De leur côté, les ONG et associations françaises se
préparent pour ce sommet et les évènements parallèles
ne manqueront pas d’avoir lieu. Certaines d’entres elles
(dont le RAC-F) ont participé à l’élaboration du Livre
Blanc du gouvernement qui servira de support pour la
France à l’occasion de ce sommet. Ce document
contient la philosophie française du développement
durable mais hélas ne satisfait pas globalement les
ONG : Le groupe "energie" par exemple critique
fermement "l’oubli" d’envisager des politiques
energétiques durables pour la France. Trop de fois, le
développement durable semble servir de prétexte pour
un développement économique sans que les autres
piliers (environnement et social) ne soient
suffisamment pris en compte. Cet aspect est celui qui
transparaît de manière générale dans toutes les craintes
relatives à la réussite du Sommet.
International
"la seule véritable solution
est de remplacer les
énergies fossiles avec des
énergies non-polluantes
combinées à une baisse de
la consommation
énergétique", Truls
Gulowsen, Greenpeace
Norvège.
Ratification, où en est-on ?
En date du 22 juillet, il y avait 76 Parties au Protocole de Kyoto, parmi lesquelles 23 de l’Annexe 1, comptabilisant
ensemble 36,13% des émissions de 1990. Les derniers pays à avoir rejoint les signataires sont la Bulgarie (mi-
juillet) et dernièrement, le Brésil. Le gouvernement Polonais souhaite ratifier avant août.

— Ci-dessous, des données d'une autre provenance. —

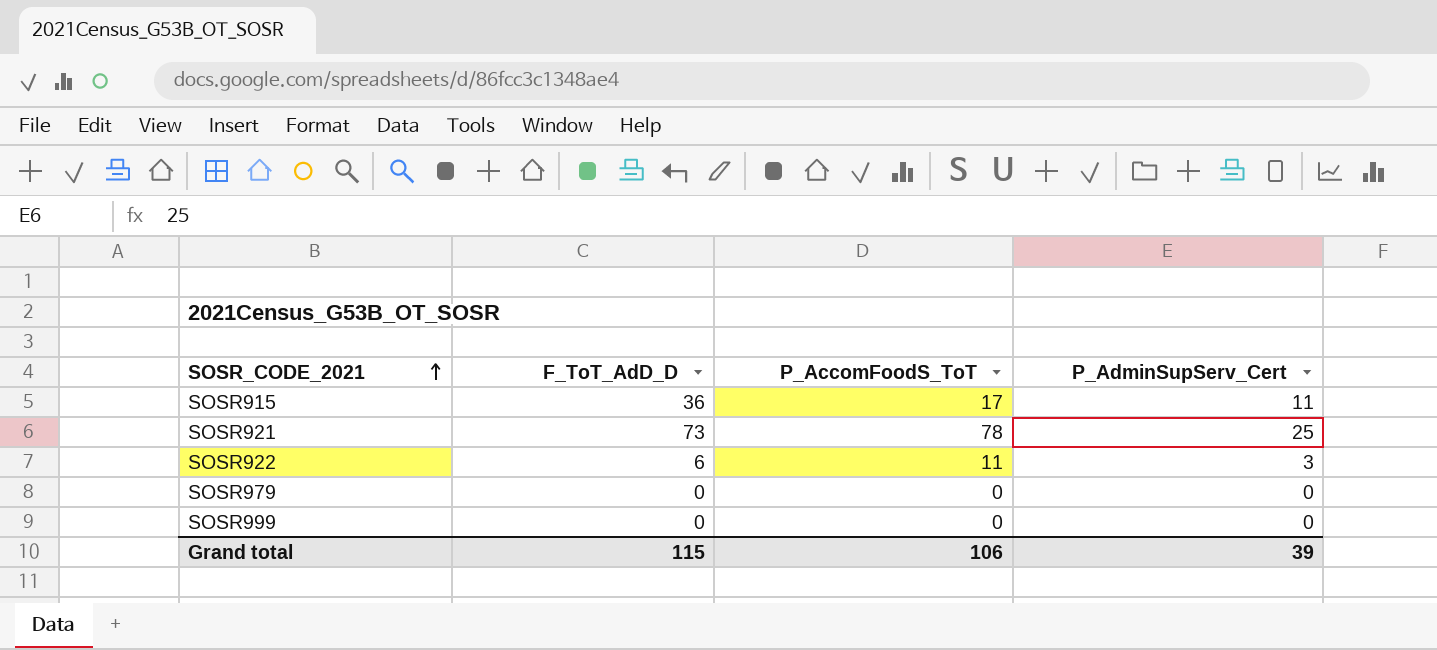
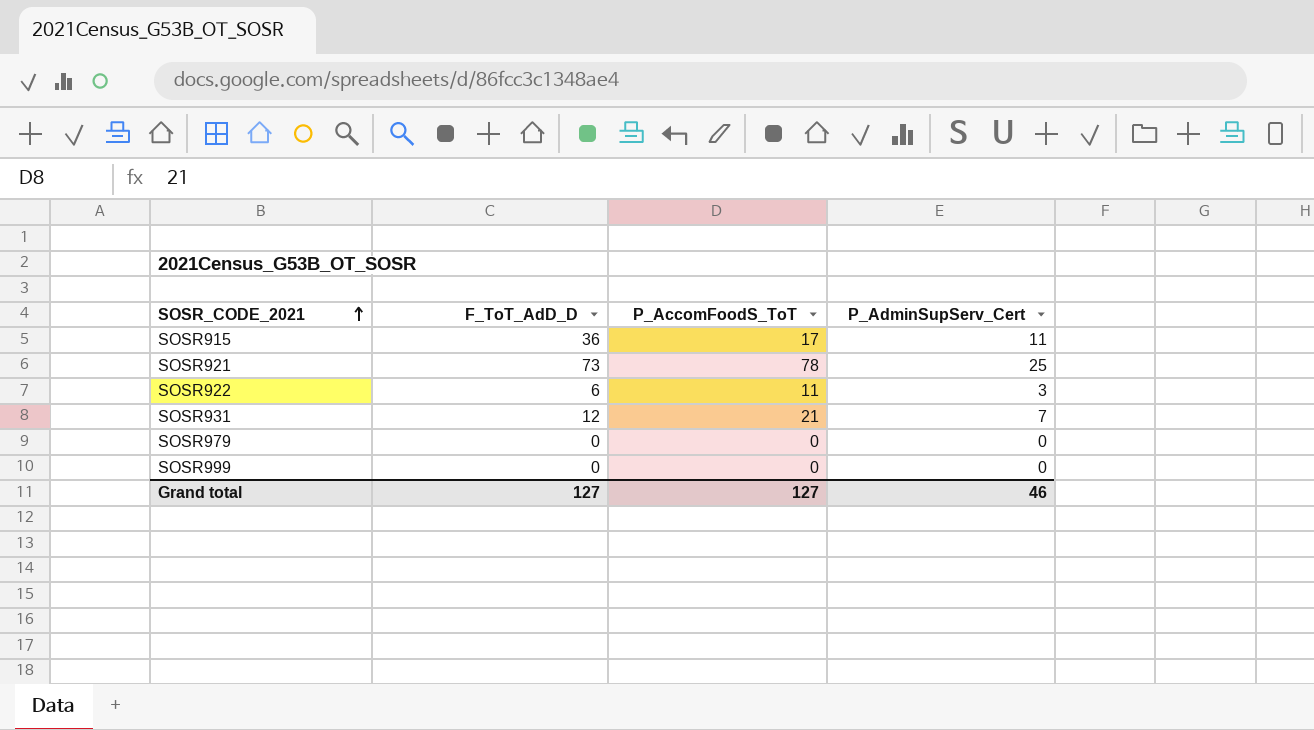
row SOSR931: none -> 12 | 21 | 7
Grand total | F_ToT_AdD_D: 115 -> 127
Grand total | P_AccomFoodS_ToT: 106 -> 127
Grand total | P_AdminSupServ_Cert: 39 -> 46

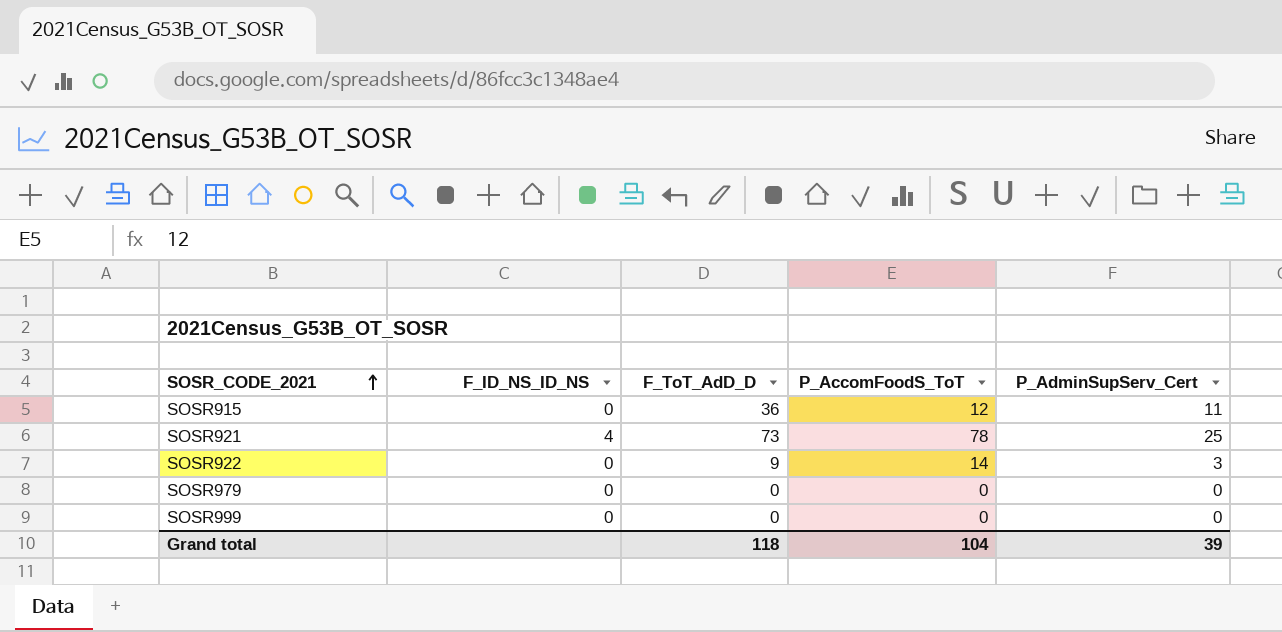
column F_ID_NS_ID_NS | position: none -> 2
row SOSR931: 12 | 21 | 7 -> none
SOSR915 | P_AccomFoodS_ToT: 17 -> 12
SOSR922 | F_ToT_AdD_D: 6 -> 9
SOSR922 | P_AccomFoodS_ToT: 11 -> 14
Grand total | F_ToT_AdD_D: 127 -> 118
Grand total | P_AccomFoodS_ToT: 127 -> 104
Grand total | P_AdminSupServ_Cert: 46 -> 39

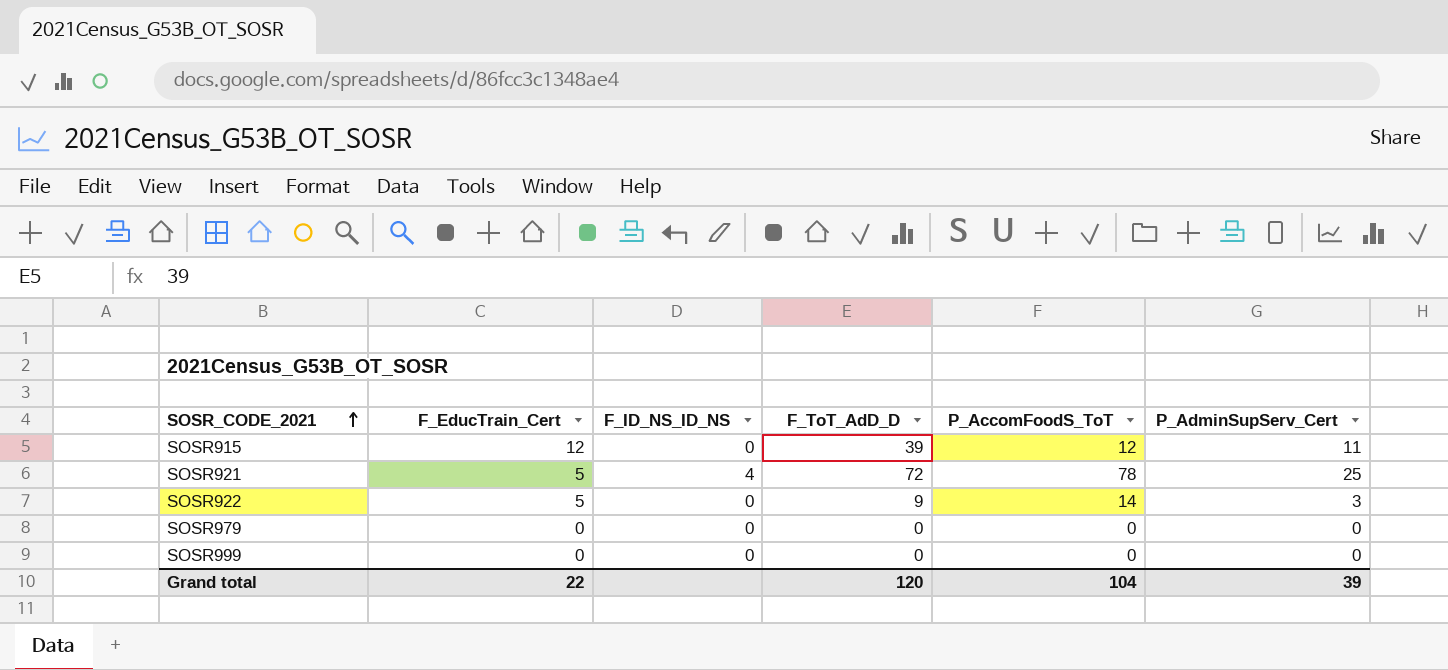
column F_EducTrain_Cert | position: none -> 2
SOSR915 | F_ToT_AdD_D: 36 -> 39
SOSR921 | F_ToT_AdD_D: 73 -> 72
Grand total | F_ToT_AdD_D: 118 -> 120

De façon générale, une
vague de ratifications devrait avoir lieu juste avant le Sommet (incluant peut-être la Corée et l’Inde). Avec les
élections prochaines en Nouvelle Zélande, la ratification initialement prévue pour août a été reportée mais ne
devrait pas être remise en cause. Le Premier Ministre australien a, quant à lui, profité de l’imminence du Sommet
pour annoncer que son pays ne ratifierait pas, s'alignant sur la position de l'Administration Bush. Une étude
récente de l’association Environment Business Australia conclut pourtant que le retrait australien risque
d’entraîner de lourdes pertes économiques pour le pays. L’Australie et les Etats-Unis ont annoncé conjointement
le lancement d’un programme de recherche et développement sur les stratégies de réduction des émissions et du
dialogue commercial appelé Climate-Action, qui renforce le fossé entre ces deux pays et le reste du monde.